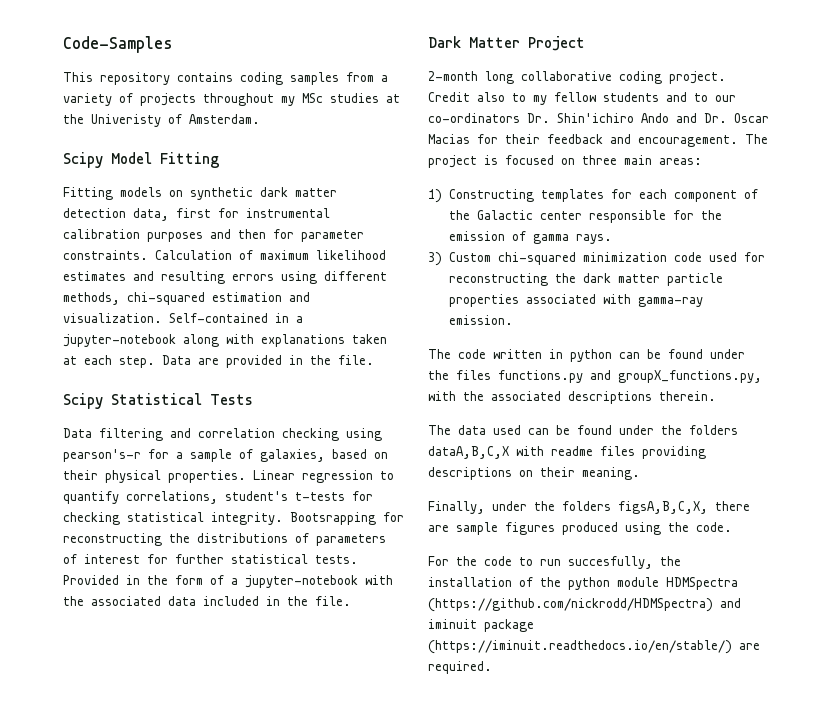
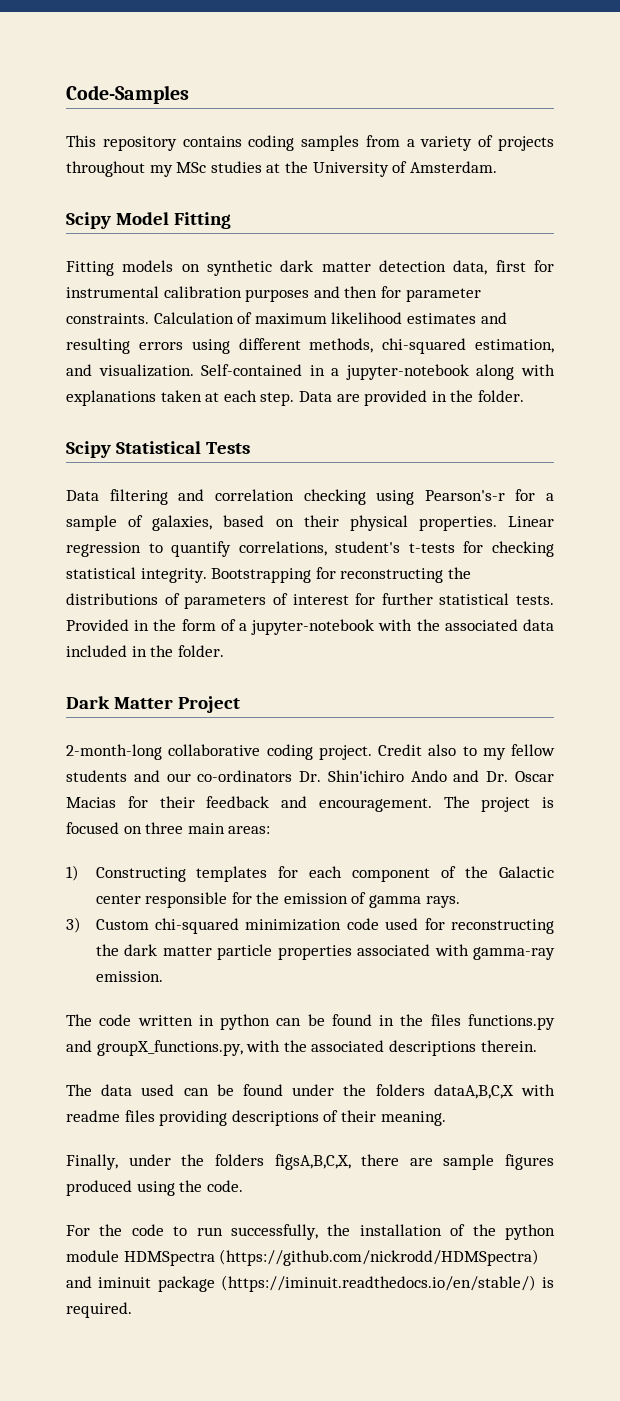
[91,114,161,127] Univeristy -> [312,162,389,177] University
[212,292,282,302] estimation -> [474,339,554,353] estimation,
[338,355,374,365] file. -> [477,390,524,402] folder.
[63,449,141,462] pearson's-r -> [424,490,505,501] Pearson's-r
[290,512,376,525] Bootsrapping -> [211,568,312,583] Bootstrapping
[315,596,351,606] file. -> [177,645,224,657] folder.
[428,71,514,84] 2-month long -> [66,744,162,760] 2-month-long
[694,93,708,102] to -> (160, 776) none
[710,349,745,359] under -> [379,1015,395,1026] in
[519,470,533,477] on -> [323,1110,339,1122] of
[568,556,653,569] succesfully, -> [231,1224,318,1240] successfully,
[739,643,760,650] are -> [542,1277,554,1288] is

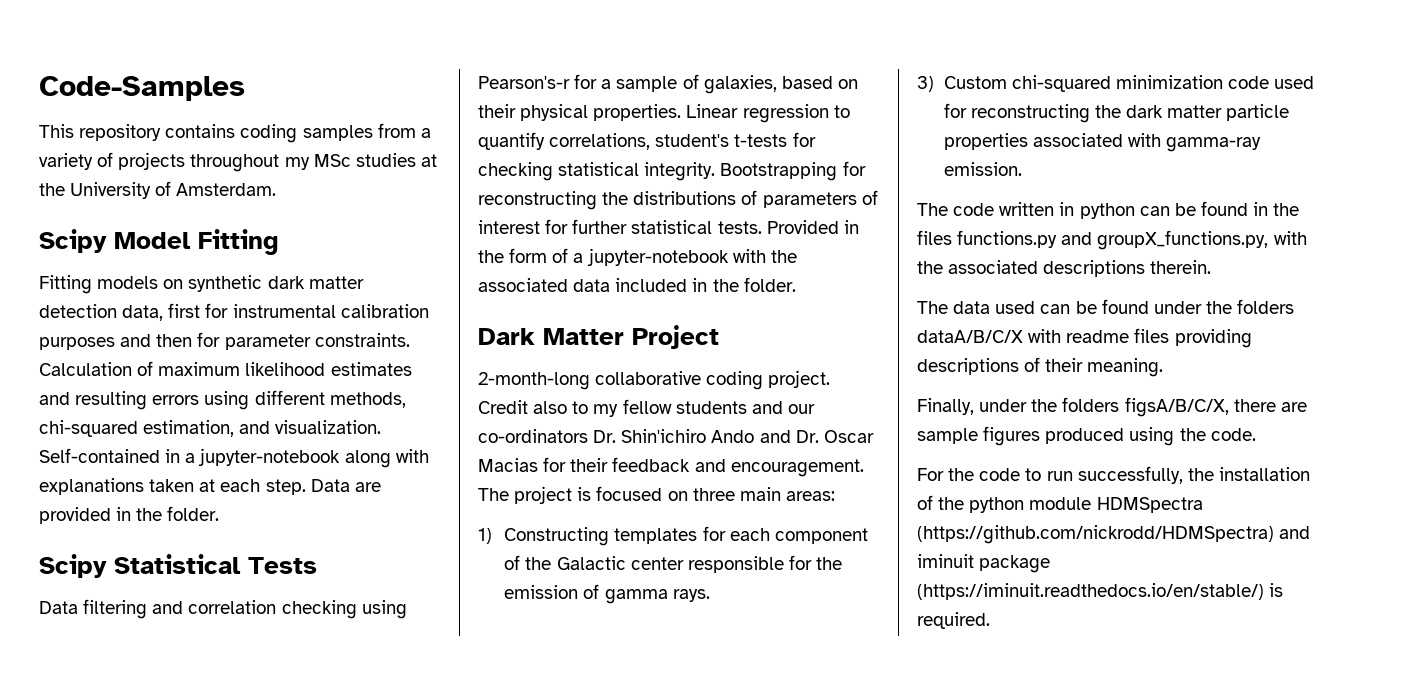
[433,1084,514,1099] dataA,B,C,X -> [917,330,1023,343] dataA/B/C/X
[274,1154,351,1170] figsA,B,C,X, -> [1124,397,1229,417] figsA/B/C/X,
---
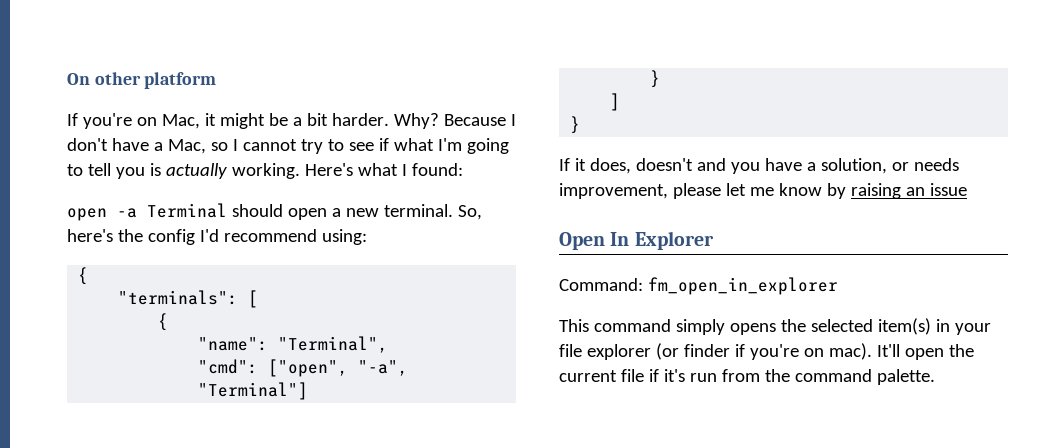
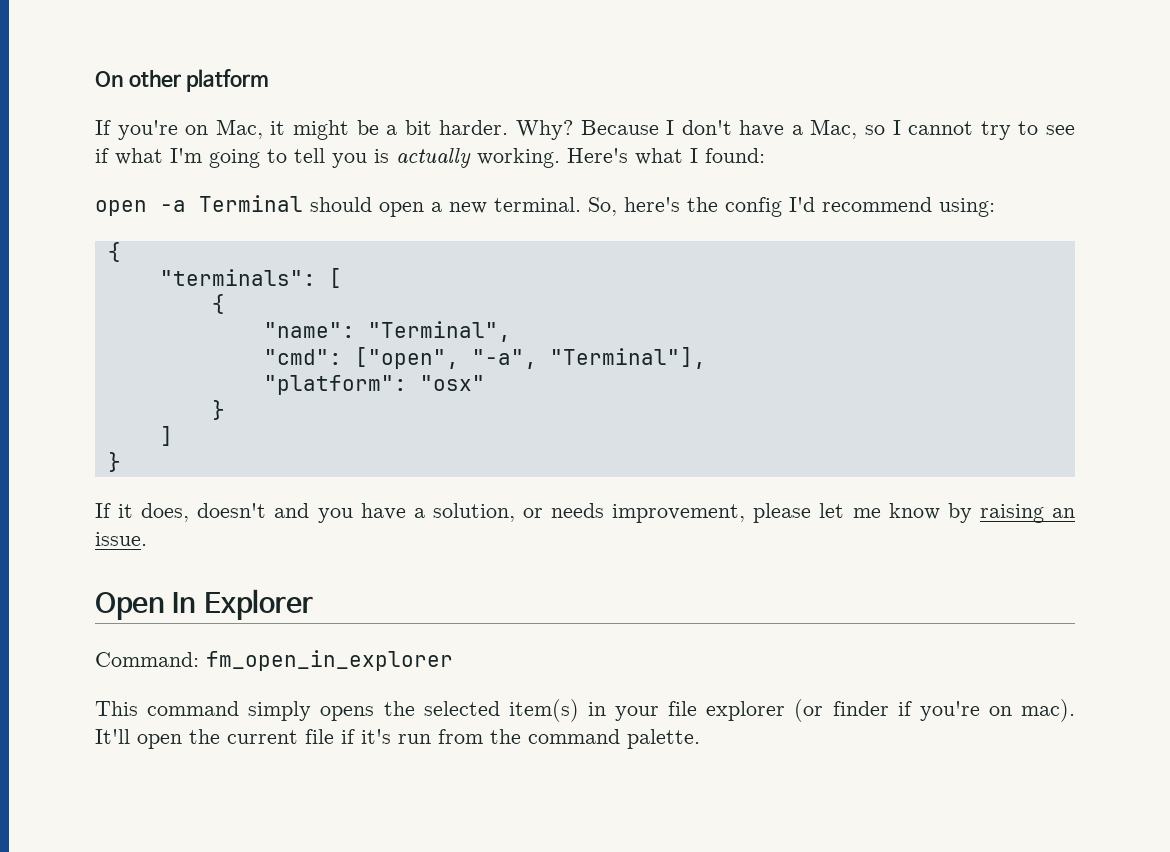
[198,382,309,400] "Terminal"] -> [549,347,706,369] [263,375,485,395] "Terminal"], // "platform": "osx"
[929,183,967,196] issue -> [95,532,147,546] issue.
--
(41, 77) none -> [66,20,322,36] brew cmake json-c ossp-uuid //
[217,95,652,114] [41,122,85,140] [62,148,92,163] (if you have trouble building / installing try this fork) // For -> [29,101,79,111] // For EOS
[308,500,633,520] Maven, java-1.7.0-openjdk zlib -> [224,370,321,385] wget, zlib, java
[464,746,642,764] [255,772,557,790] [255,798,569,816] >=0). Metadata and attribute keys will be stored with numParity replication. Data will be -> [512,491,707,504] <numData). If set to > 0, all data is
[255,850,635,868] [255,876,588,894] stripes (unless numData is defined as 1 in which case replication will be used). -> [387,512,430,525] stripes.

**Task**
As the answer, set down only the lines from the data above between the one holding "(41, 77) none" and the one holding "[308,500,633,520] Maven, java-1.7.0-openjdk", inclusive, exactly as they read.

**Worked solution**
(41, 77) none -> [66,20,322,36] brew cmake json-c ossp-uuid //
[217,95,652,114] [41,122,85,140] [62,148,92,163] (if you have trouble building / installing try this fork) // For -> [29,101,79,111] // For EOS
[308,500,633,520] Maven, java-1.7.0-openjdk zlib -> [224,370,321,385] wget, zlib, java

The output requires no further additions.